In directional drilling, drilling motors are utilized wherein a bend may be located in the drillstring above the motor, a bend may be placed in the motor housing below the rotor/stator drive section, or the bit or output shaft can be angularly offset relative to the drive section axis.
In typical bottom hole assemblies (BHA), the motor, the motor housing, and the bit are placed below the MWD (measurement-while-drilling) sensors. These MWD sensors include accelerometers and/or magnetometers which are positioned in the MWD so as to form part of the bottom hole assembly. These sensors in the MWD can be used so as to determine the inclination and/or azimuth of the hole. Typically, the information from the MWD is transmitted to a surface location so that the position of the bit within the well bore can be properly determined.
In directional drilling applications, it is necessary to stop the rotating of the drillstring so as to properly take a measurement from the MWD. MWD measurements are not taken as the MWD section rotates with the rotating of the drillstring. Whenever the drillstring rotation is stopped, there is a tendency for the drillstring to contact the walls of the borehole. Such contact can occur from a buckling of the drillstring caused by the downward slide of the drillstring. Alternatively, the downhole formation can collapse inwardly onto the drillstring so as to create contact forces with the surface of the drillstring. In normal operation, when the rotation of the drillstring is stopped, the bit motor causes the bit to rotate and the drillstring slides downwardly so as to move the bit downwardly in the hole. If the drillstring should become "hung up" on the sides of the borehole, then the continued lowering of the drillstring will simply cause the drillstring to buckle. Drilling progress becomes rapidly inhibited by such contacts between the drillstring and the borehole wall. When the drillstring becomes stuck, it is necessary to lift the drillstring, to a certain extent, and to also rotate the drillstring so as to free the drillstring from the contact forces.

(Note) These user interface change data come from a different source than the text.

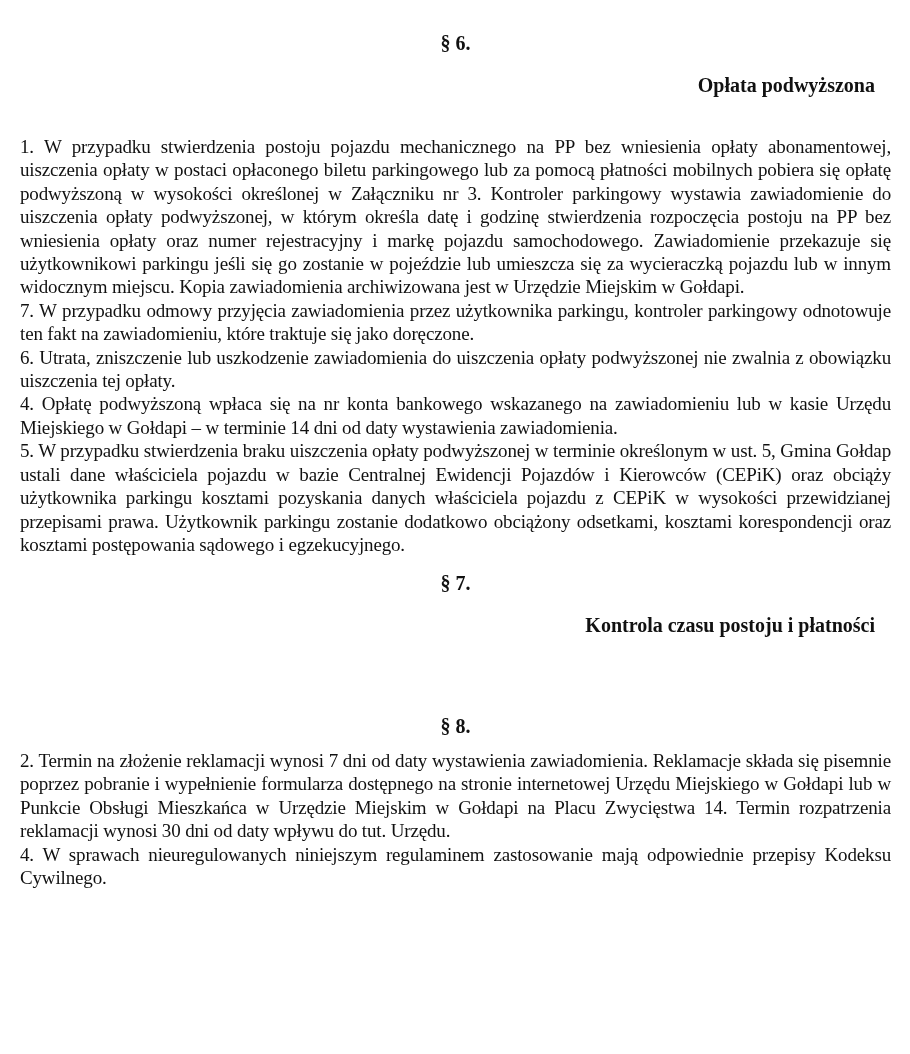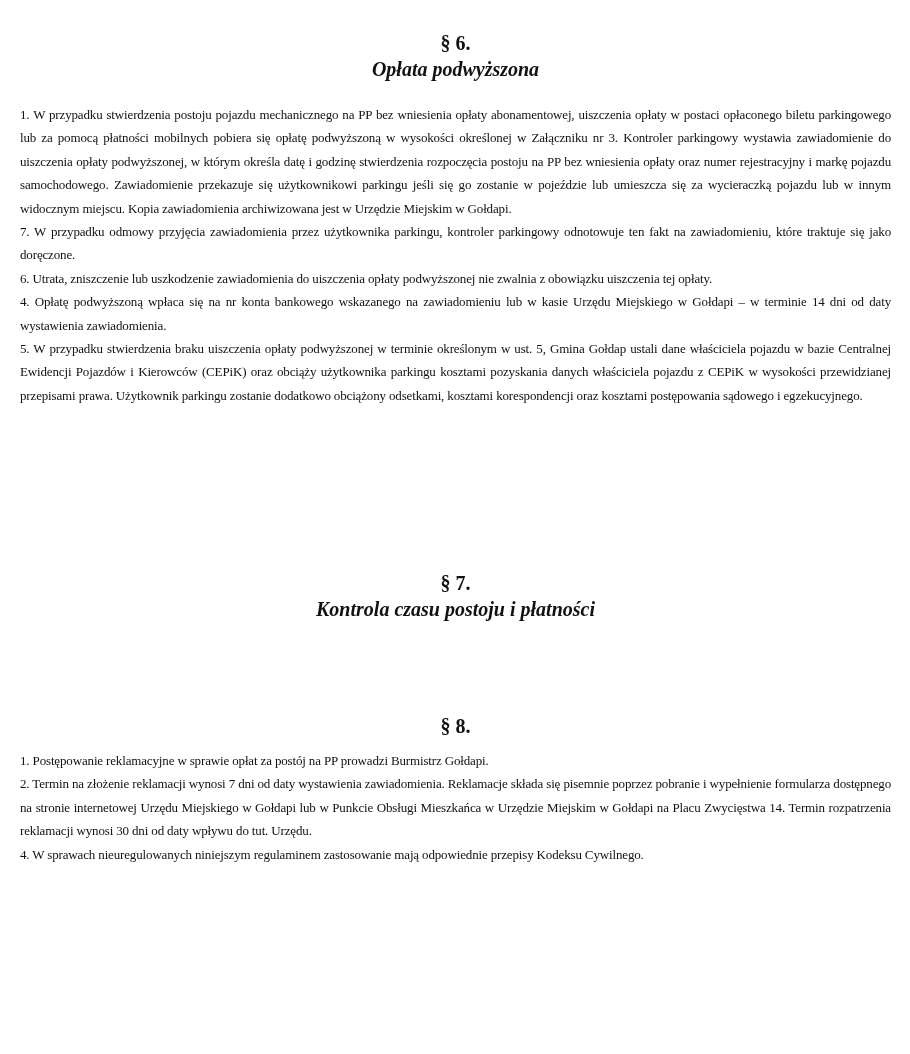"Opłata podwyższona" .title { font-style: italic -> none; margin: 0 -> 16px; text-align: center -> right }
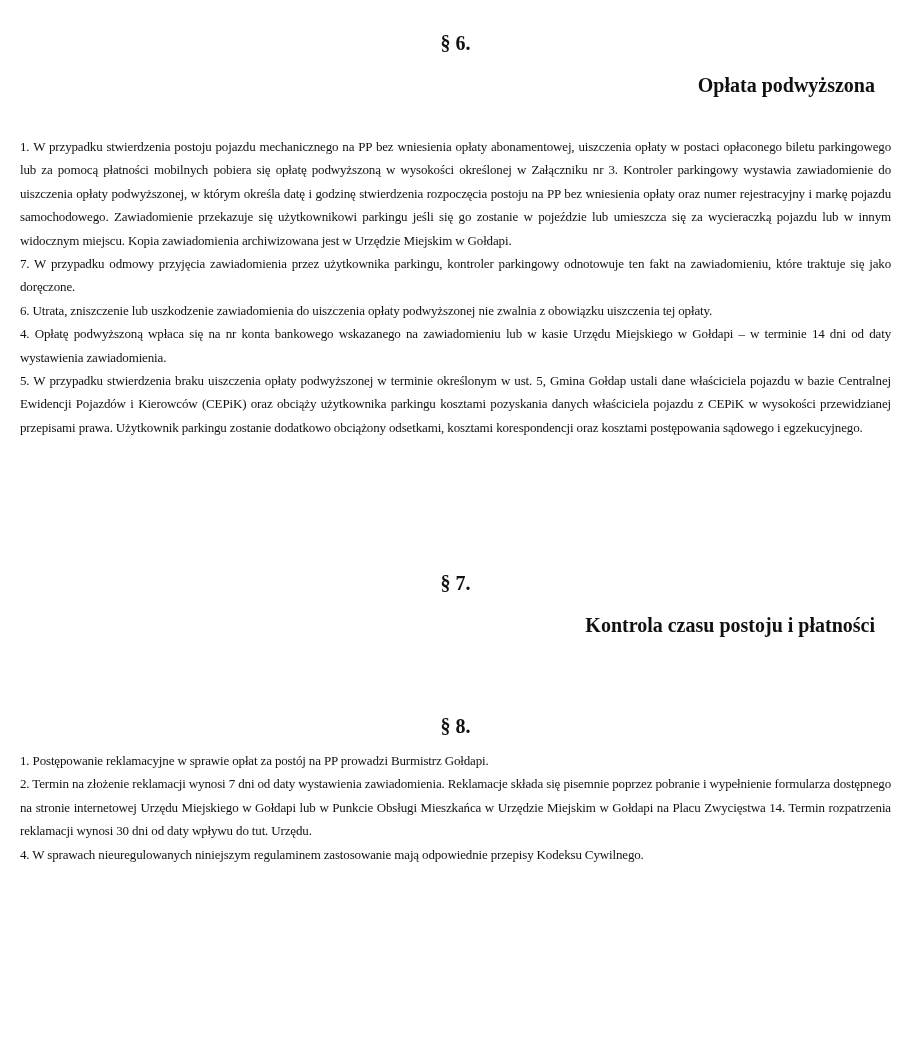"1. W przypadku stwierdzenia postoju" .para { font-size: 13px -> 19px }
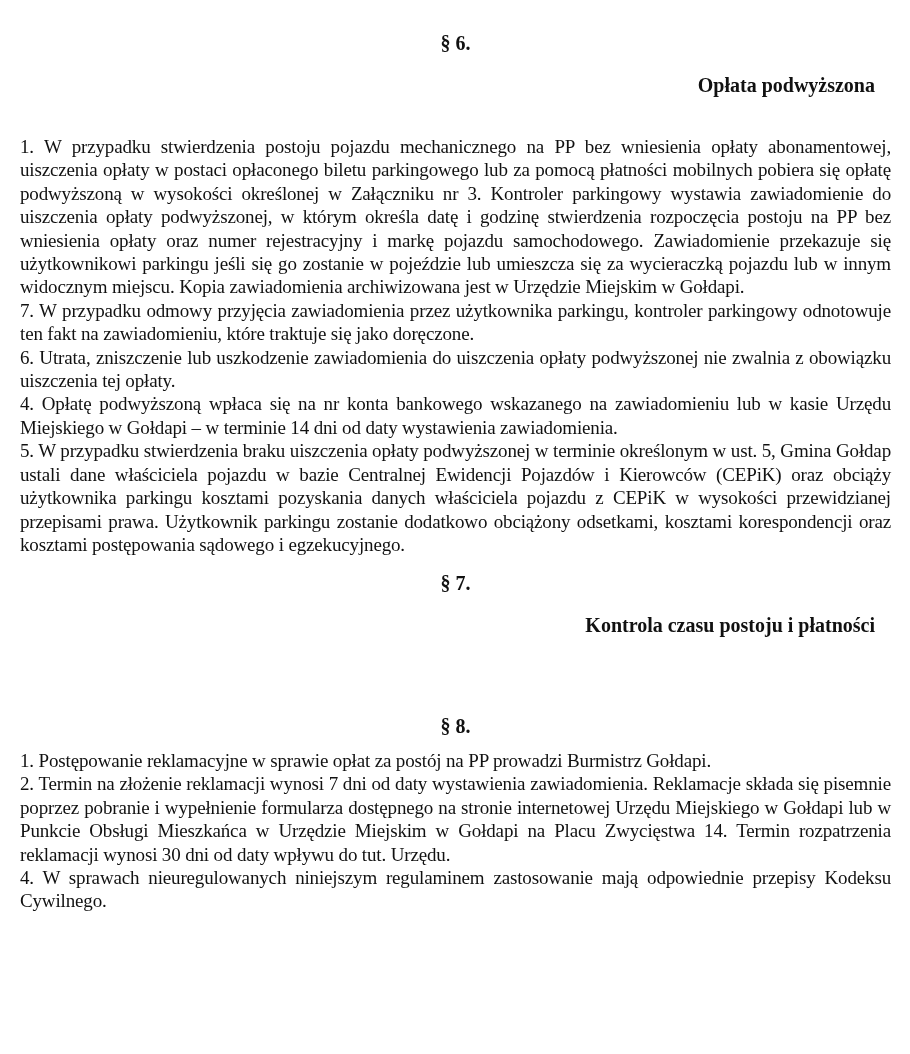"1. Postępowanie reklamacyjne w sprawie" p.para { html: <p>1. Postępowanie reklamacyjne w sprawie opłat za postój na PP prowadzi Burmistrz Gołdapi.</p> -> none }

In the past, various patents have issued relative to directional drilling operations. U.S. Pat. No. 4,932,482, issued on Jun. 12, 1990 and U.S. Pat. No. 4,962,818, issued on Oct. 16, 1990, both to F. DeLucia teach a downhole motor with an enlarged connecting rod housing. A drill bit is connected to the lower end of the downhole motor and a bent sub is attached to its upper end. The downhole motor includes a motor housing, a connecting rod housing and a bearing housing. The connecting rod housing has a bend angle formed on the housing, which is enlarged to enable the connecting rod to be tilted at a larger angle than otherwise possible.

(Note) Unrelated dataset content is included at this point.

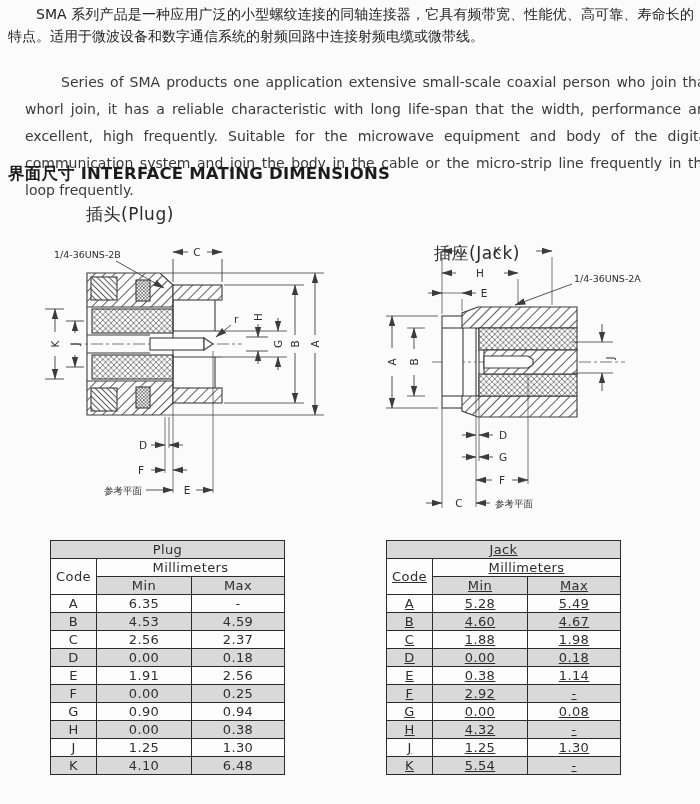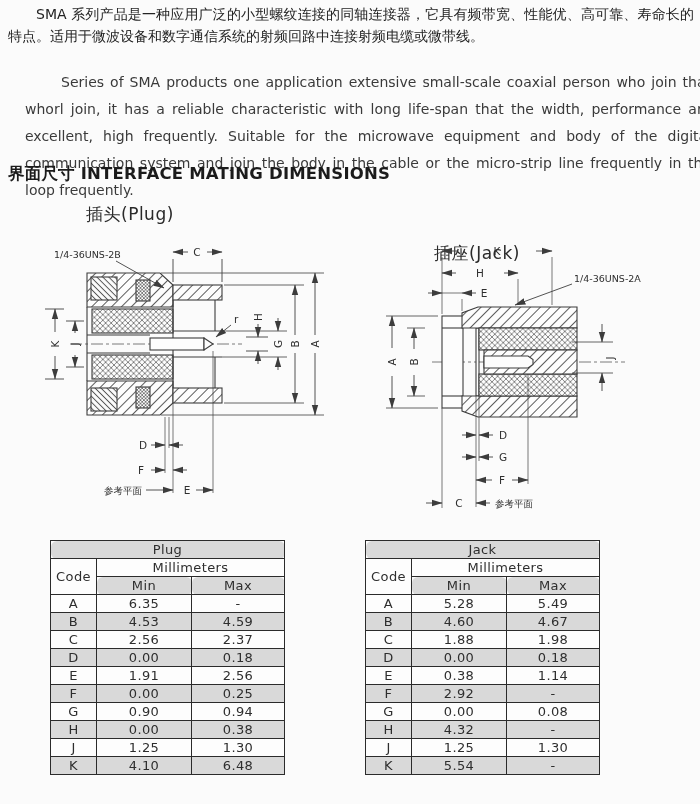"Plug" .dim-table .shade { border-radius: 6px -> none }
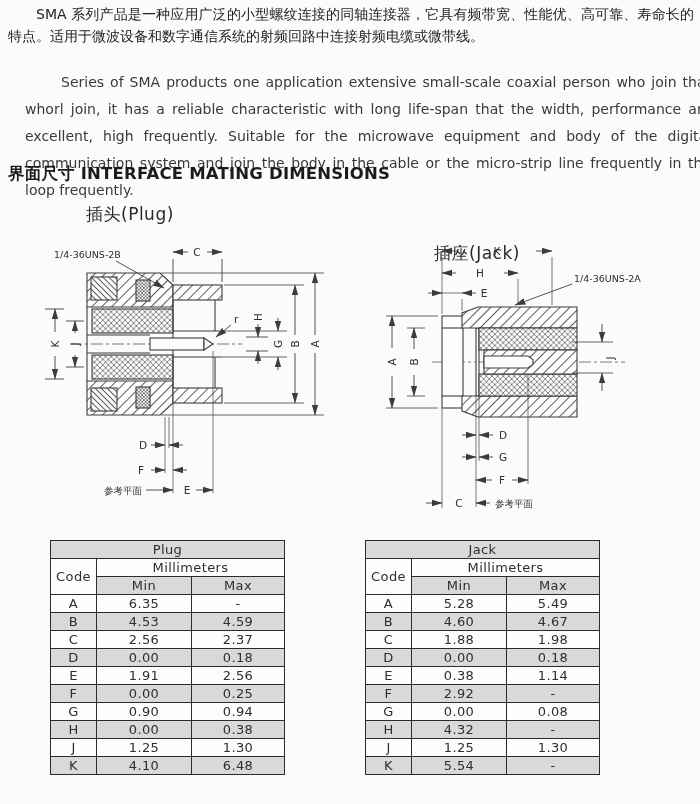"Jack" .jack-table { left: 365px -> 386px; text-decoration: none -> underline }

U.S. Pat. No. 5,022,471, issued on Jun. 11, 1991, to Maurer et al. teaches a deviated wellbore drilling system suitable for drilling curved wellbores which have a radius of curvature of approximately 10 to 1,000 feet. This system includes a drillstring, a drill bit, and a fluid-operated drill motor having a curved or bent housing section for rotating the drill bit independently of the drillstring. The drilling motor has an elongate tubular rotor/stator drive section containing a rubber stator and a steel rotor and the housing is bent or curved intermediate its ends. A straight or bent universal section below the bent rotor/stator section contains a universal joint for converting orbiting motion of the rotor to concentric rotory motion at the bit. A bearing pack section below the universal section contains radial and thrust bearings to absorb the high loads applied to the bits.
U.S. Pat. No. 5,094,305, issued on Mar. 10, 1992, to K. H. Wenzel teaches an orientable adjustable bent sub having a tubular member in the form of an adjustment sleeve, with a first end offset to a primary axis so as to telescopically receive the first end of the tubular member. By rotation of the adjustment sleeve, the offset portion of the adjustment sleeve is adjusted in relation to the offset portion of the tubular member so as to produce a bend of desirable magnitude. The adjustment sleeve is axially movable between an engaged position and a disengaged position.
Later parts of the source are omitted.